I know you mentioned those two sources of income are enough to cover your basic needs, but can it manage more than that? As we have all seen, inflation can be significant, and your regular trip to the grocery store could easily cost more than you’re used to by the time you and your husband reach retirement age — it’s more than a decade away for him, if he sticks to his plan. You also need to account for both unexpected and regular expenses later on — think healthcare. 

Real estate can be a great investment, and many people favor it. The market isn’t quite as volatile as the stock market, so over time you’re very likely to see the value of the home rise (and thus, your net worth). But it’s far from a sure thing. Real estate isn’t as liquid as cash or cash-equivalents, or even stocks and bonds. And, as you’re experiencing, it can be a lot of work. 

Property management can be helpful, but it will come with a cost. This service typically includes a setup fee, which could be anywhere from $250 to $500 per unit and could cover an inspection (be sure to ask a potential management firm if they include that in this price). The management fee itself could be a percentage of the rent or a fixed fee. The average cost to manage a single-family home is 10% of the monthly rent, according to Roofstock, a company that provides data and services for investors interested in single-family homes.  

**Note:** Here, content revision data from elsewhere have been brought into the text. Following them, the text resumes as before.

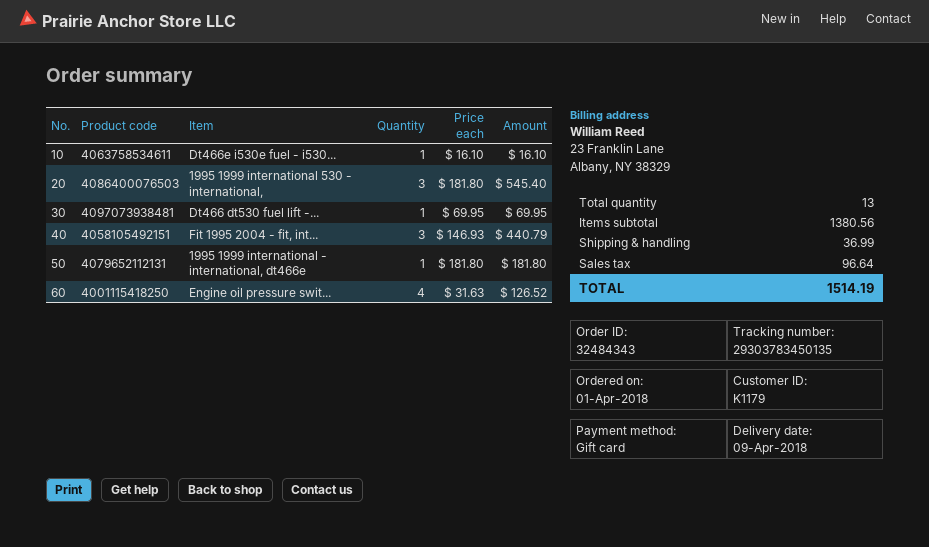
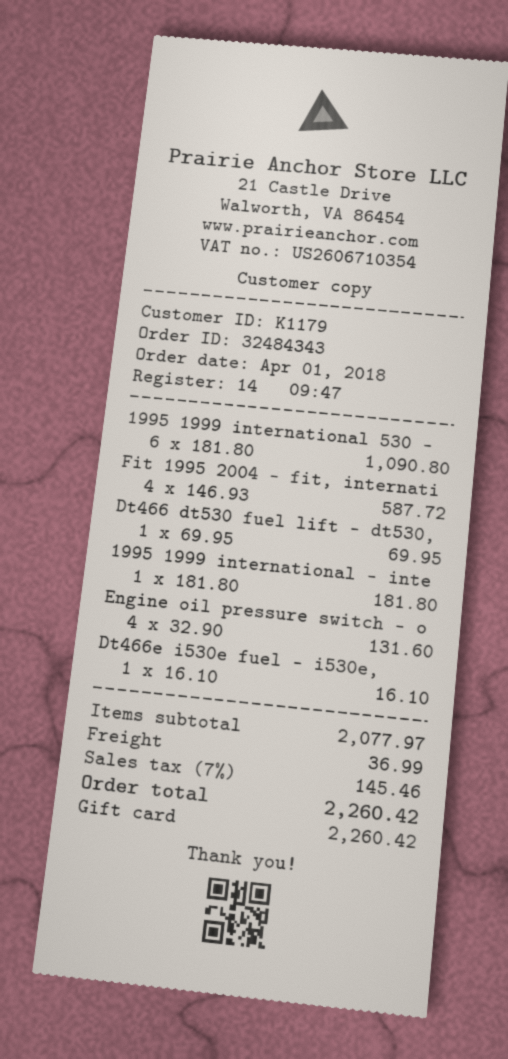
1995 1999 international 530 - international,: 3 x 181.80 = 545.40 -> 6 x 181.80 = 1090.80
Fit 1995 2004 - fit, int...: 3 x 146.93 = 440.79 -> 4 x 146.93 = 587.72
Engine oil pressure swit...: 4 x 31.63 = 126.52 -> 4 x 32.90 = 131.60
subtotal: 1380.56 -> 2077.97
tax: 96.64 -> 145.46
total: 1514.19 -> 2260.42

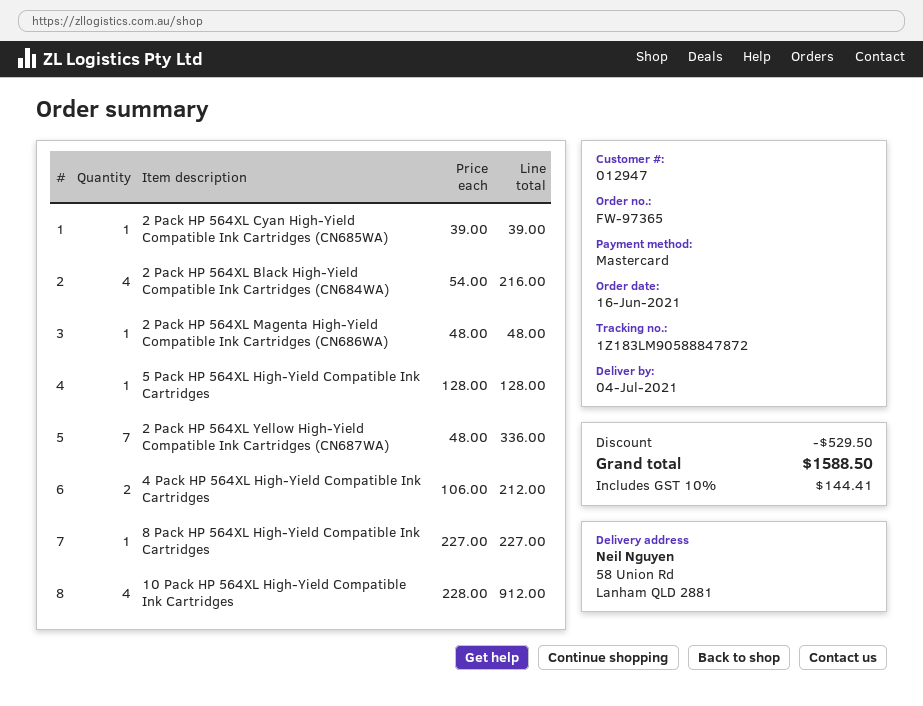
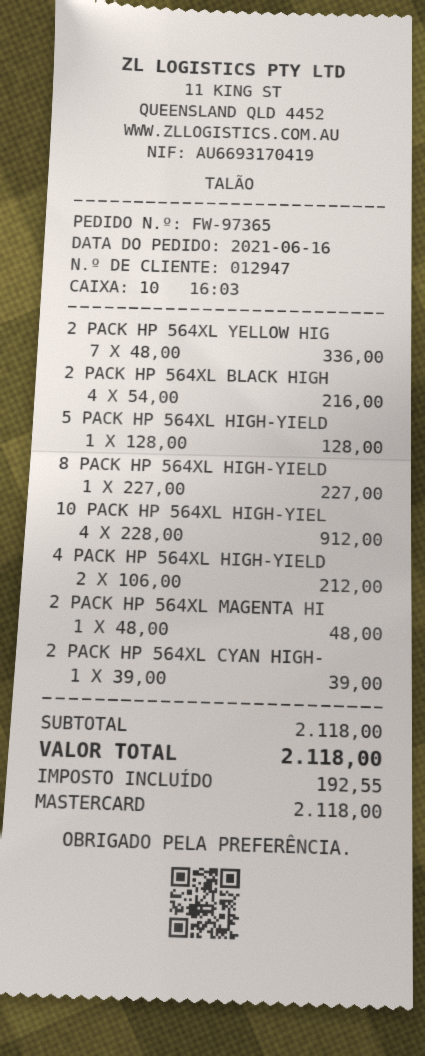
discount: 529.50 -> none
tax: 144.41 -> 192.55
total: 1588.50 -> 2118.00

Be very clear and focused on the contract with a property manager, Roofstock warmed. The language in the document should say “rent collected,” not “due” or “scheduled” or “rental value,” so that you’re only paying when rent is received (and so you’re not paying the manager when the property is vacant, for example). There could also be a leasing fee if the property becomes vacant, as well as lease-renewal fees and maintenance charges. 

Selling and investing is certainly an option, but you should consult with a qualified, trustworthy financial planner who can run some projections for various types of portfolios. Right now, you are used to a certain amount of income each year from these rental properties, so of course you’d want to maintain or make even more.

However, the stock market is volatile. It is important that your investments are structured in a way that you’ll be able to withdraw a specific amount each month or year as you’ve become accustomed to doing, but still have your account growing over time.  

Whatever you decide, now would be a good time to boost those other assets. Try to dedicate more to your IRAs — and if you haven’t already, a separate, liquid account for an emergency savings fund. If you kept the real estate, it would not be quite as easy to tap into that asset should an emergency arise. Yes, loans are an option, but that could take more time than you have for an unexpected, looming expense. 

Write out all of your cash inflows and outflows, target how much extra money you have to play with after paying for all of the necessities, and carefully earmark the excess. If your mortgage rates aren’t astronomical, it’s OK to keep them while you stash more money in retirement and emergency accounts. And if the mortgage rates are on the high side and you think it’s worth it to pay off as fast as you can, split what excess you have so that you’re bulking up your retirement and emergency accounts.

You have a while to go, so now is the time to do as much preparation as you can for the future.